1811'de Büyük Düşes Ekaterina Pavlovna'ya sunulan
Martinistler Üzerine Not // Rus Arşivi. 1875, No.9. S.79
.
[1427] Polis
Bakanlığı Özel Dairesi Masonları Hakkında Not // İmparatorluk Majestelerinin
Kendi Ofisinin Arşivlerinden Çıkarılan Tarihi Materyallerin Koleksiyonu.

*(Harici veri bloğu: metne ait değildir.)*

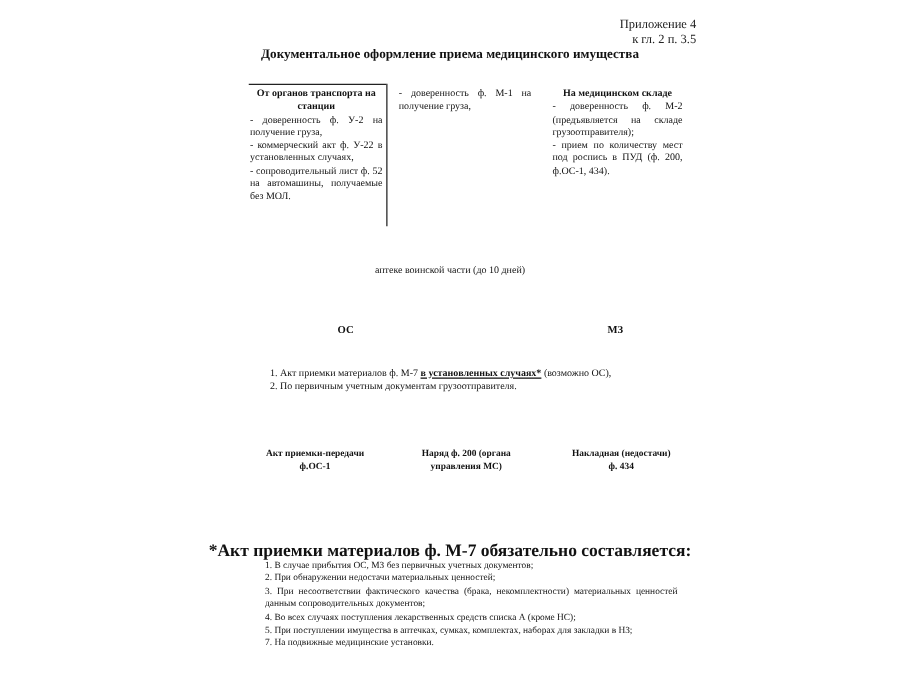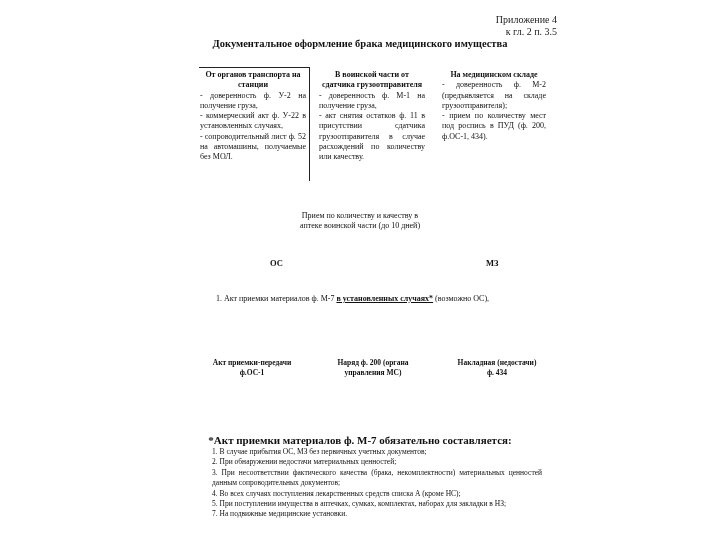--- a/index.html
+++ b/index.html
@@ -36,7 +36,7 @@
   <div>к гл. 2 п. 3.5</div>
 </div>
 
-<div class="abs title">Документальное оформление брака медицинского имущества</div>
+<div class="abs title">Документальное оформление приема медицинского имущества</div>
 
 <div class="abs col1-top"></div>
 <div class="abs col1-vline"></div>

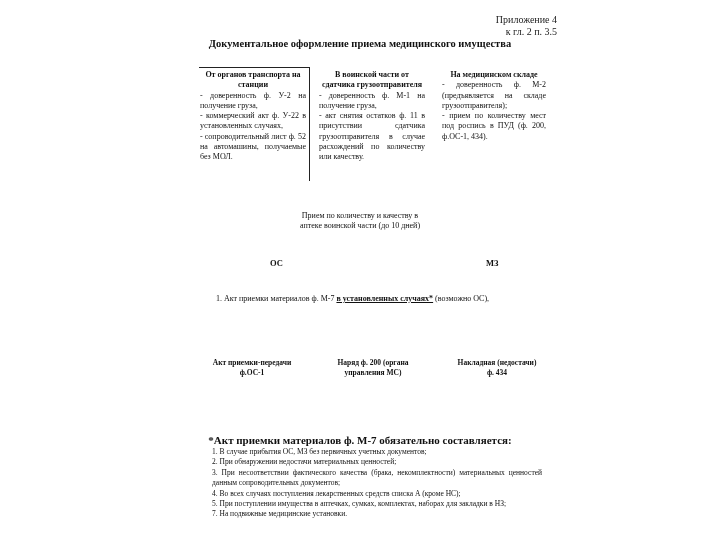--- a/index.html
+++ b/index.html
@@ -49,7 +49,6 @@
 </div>
 
 <div class="abs col col2">
-  <div class="head">В воинской части от сдатчика грузоотправителя</div>
   <div class="body">- доверенность ф. М-1 на получение груза,</div>
   <div class="body">- акт снятия остатков ф. 11 в присутствии сдатчика грузоотправителя в случае расхождений по количеству или качеству.</div>
 </div>

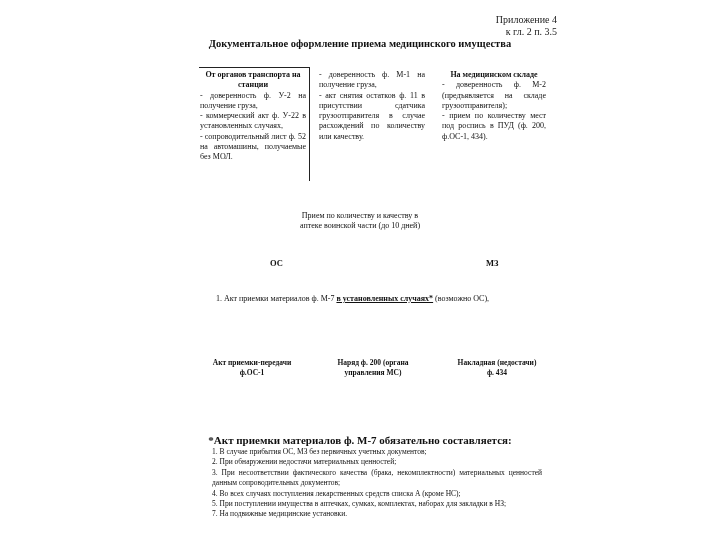--- a/index.html
+++ b/index.html
@@ -50,7 +50,6 @@
 
 <div class="abs col col2">
   <div class="body">- доверенность ф. М-1 на получение груза,</div>
-  <div class="body">- акт снятия остатков ф. 11 в присутствии сдатчика грузоотправителя в случае расхождений по количеству или качеству.</div>
 </div>
 
 <div class="abs col col3">

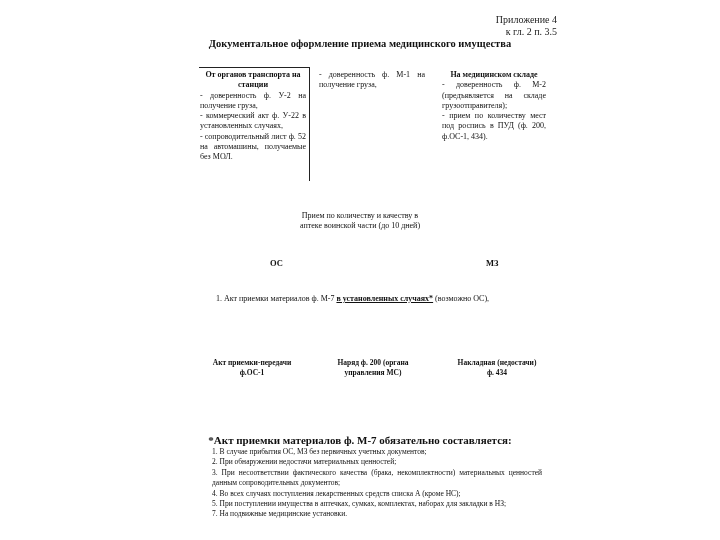--- a/index.html
+++ b/index.html
@@ -59,7 +59,6 @@
 </div>
 
 <div class="abs center-note">
-  <div>Прием по количеству и качеству в</div>
   <div>аптеке воинской части (до 10 дней)</div>
 </div>
 

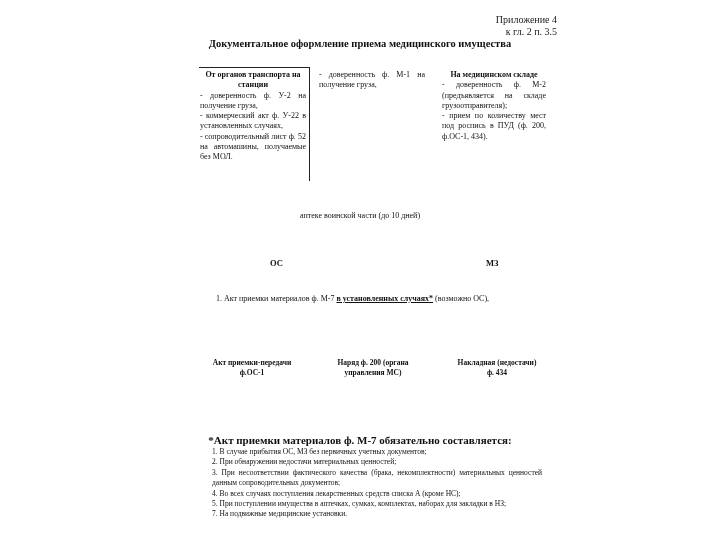--- a/index.html
+++ b/index.html
@@ -69,6 +69,7 @@
   <div>
     <span>1. Акт приемки материалов ф. М-7 </span><u>в установленных случаях*</u><span> (возможно ОС),</span>
   </div>
+  <div>2. По первичным учетным документам грузоотправителя.</div>
 </div>
 
 <div class="abs docs doc1">

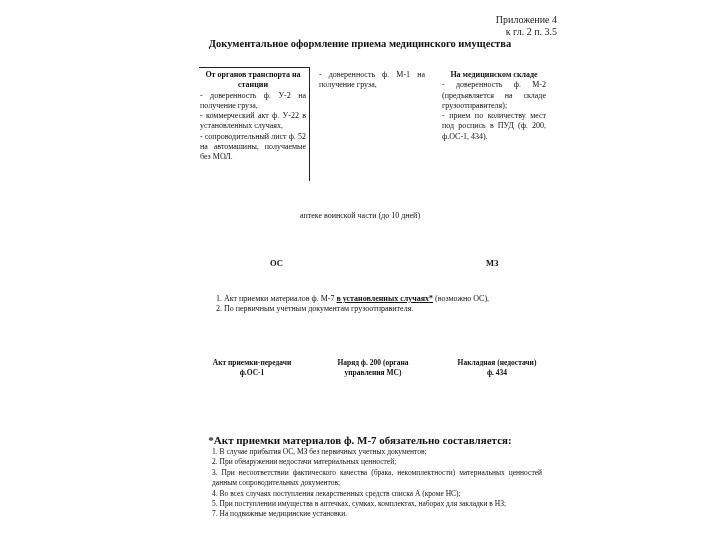--- a/index.html
+++ b/index.html
@@ -25,7 +25,7 @@
   .doc1 { left:197px; width:110px; }
   .doc2 { left:318px; width:110px; }
   .doc3 { left:442px; width:110px; }
-  .mandatory-title { left:0; width:720px; top:434px; text-align:center; font-weight:bold; font-size:11px; }
+  .mandatory-title { left:0; width:720px; top:434px; text-align:center; font-weight:bold; font-size:14px; }
   .list2 { left:212px; top:447px; width:330px; font-size:7.5px; line-height:10.4px; text-align:justify; }
 </style>
 </head>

SPb., 1901. Sayı. 11.S.291-304 . _
[1428] Zamanımızın
zararlı ruhu hakkında // age. 258-262 .
[1429] Kondakov Yu.E. 19.
yüzyılın ilk çeyreğinde Rusya'daki dini hareketlerdeki liberal ve muhafazakar
eğilimler . SPb., 2005.
[1430] Orada.
sayfa 35, 44.
1 Orada. 81-97 .
[1431] Kondakov
Yu.E. Kararnamesi. operasyon 21-25 .
[1432] Kondakov
Yu.E. Rusya'da devlet ve Ortodoks Kilisesi: 19. yüzyılın ilk yarısında
ilişkilerin gelişimi. SPb. 2003., S.197 .
[1433] Dubrovin
N. F. Mistik-mezhepçilerimiz. SPb., 2009.567.
[1434] Kiselev
N.P. Rus Rosicrucianism tarihinden. SPB., 2005. S. 281-282.
[1435] Orada.
S.285 .
[1436] Orada.
286-287 .
[1438] Orada.
S.235 .
Not: Bazen Büyük Dosyaları tarayıcı açmayabilir...İndirerek okumaya Çalışınız.